_ENTRIES SHOWN_
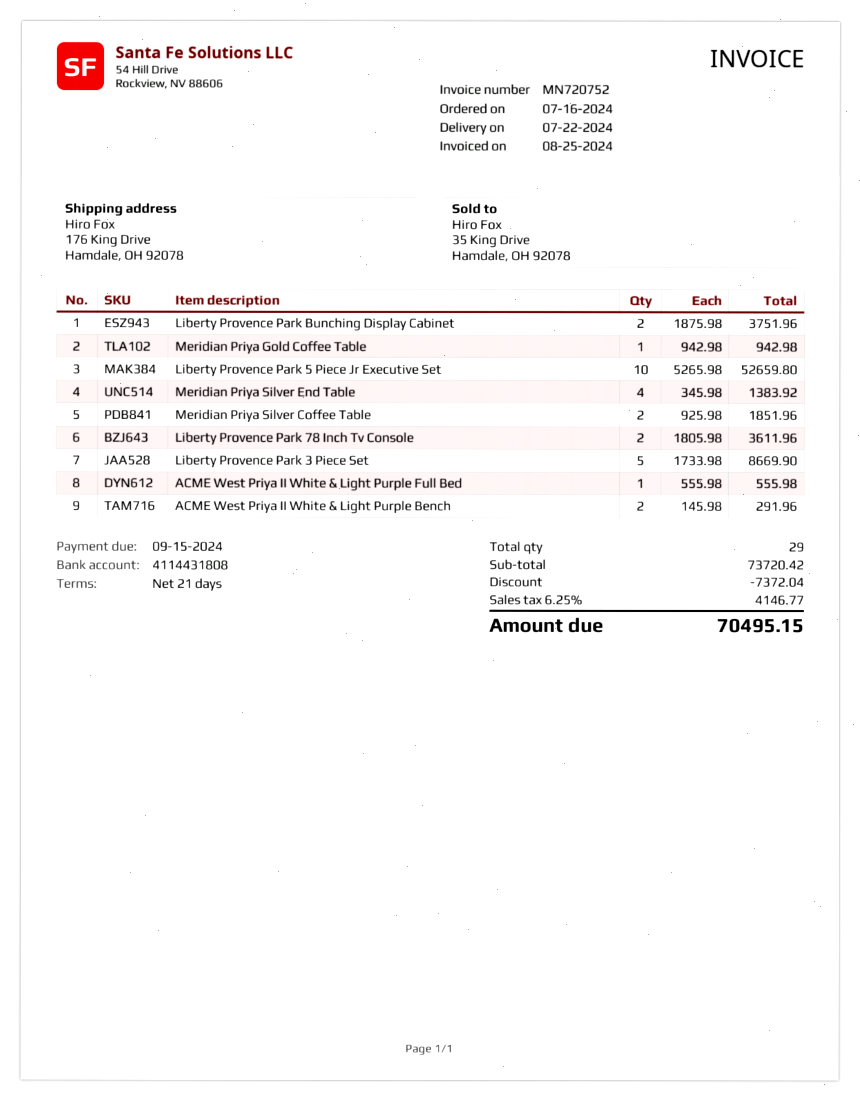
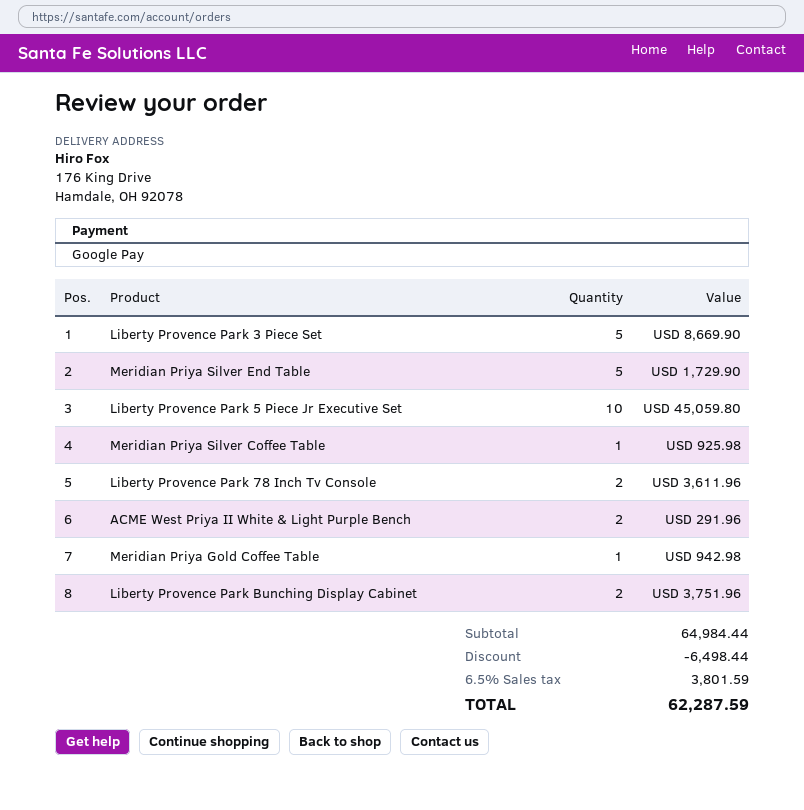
Liberty Provence Park 5 Piece Jr Executive Set: 10 for 52659.80 -> 10 for 45059.80
Meridian Priya Silver End Table: 4 for 1383.92 -> 5 for 1729.90
Meridian Priya Silver Coffee Table: 2 for 1851.96 -> 1 for 925.98
ACME West Priya II White & Light Purple Full Bed: 1 for 555.98 -> none
subtotal: 73720.42 -> 64984.44
discount: 7372.04 -> 6498.44
tax: 6.25% = 4146.77 -> 6.5% = 3801.59
total: 70495.15 -> 62287.59

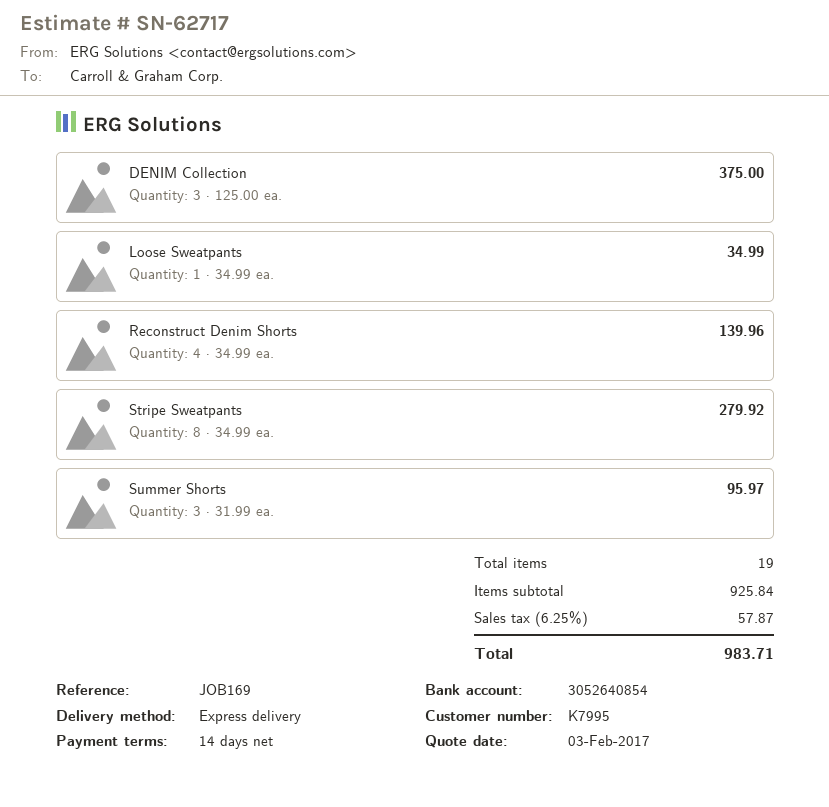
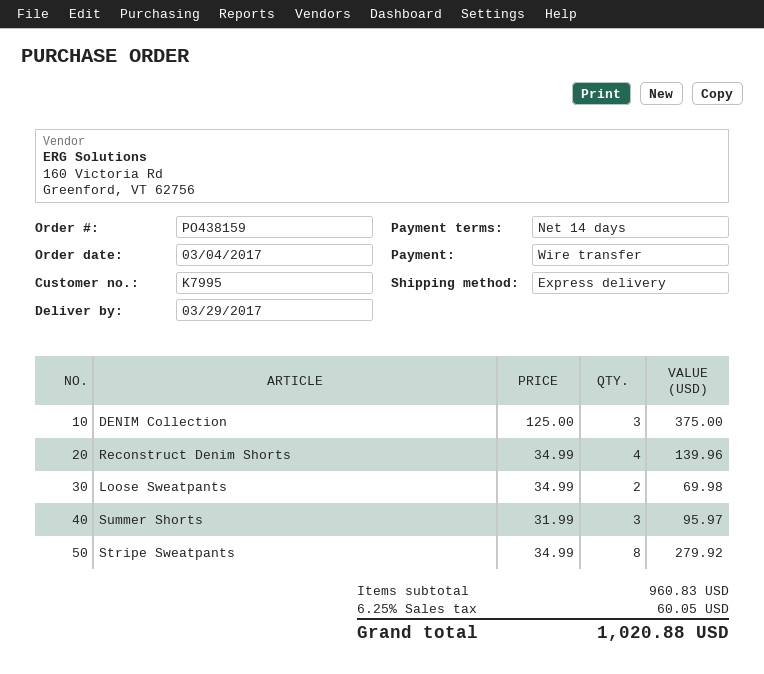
Loose Sweatpants: 1 x 34.99 = 34.99 -> 2 x 34.99 = 69.98
subtotal: 925.84 -> 960.83
tax: 6.25% = 57.87 -> 6.25% = 60.05
total: 983.71 -> 1020.88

_WORK TO BE COMPLETED_
The required output is an exact copy of the lines from the one with "Meridian Priya Silver End" through the final line of the data above, with pictures removed.

_ANSWER TO THE EXERCISE_
Meridian Priya Silver End Table: 4 for 1383.92 -> 5 for 1729.90
Meridian Priya Silver Coffee Table: 2 for 1851.96 -> 1 for 925.98
ACME West Priya II White & Light Purple Full Bed: 1 for 555.98 -> none
subtotal: 73720.42 -> 64984.44
discount: 7372.04 -> 6498.44
tax: 6.25% = 4146.77 -> 6.5% = 3801.59
total: 70495.15 -> 62287.59

Loose Sweatpants: 1 x 34.99 = 34.99 -> 2 x 34.99 = 69.98
subtotal: 925.84 -> 960.83
tax: 6.25% = 57.87 -> 6.25% = 60.05
total: 983.71 -> 1020.88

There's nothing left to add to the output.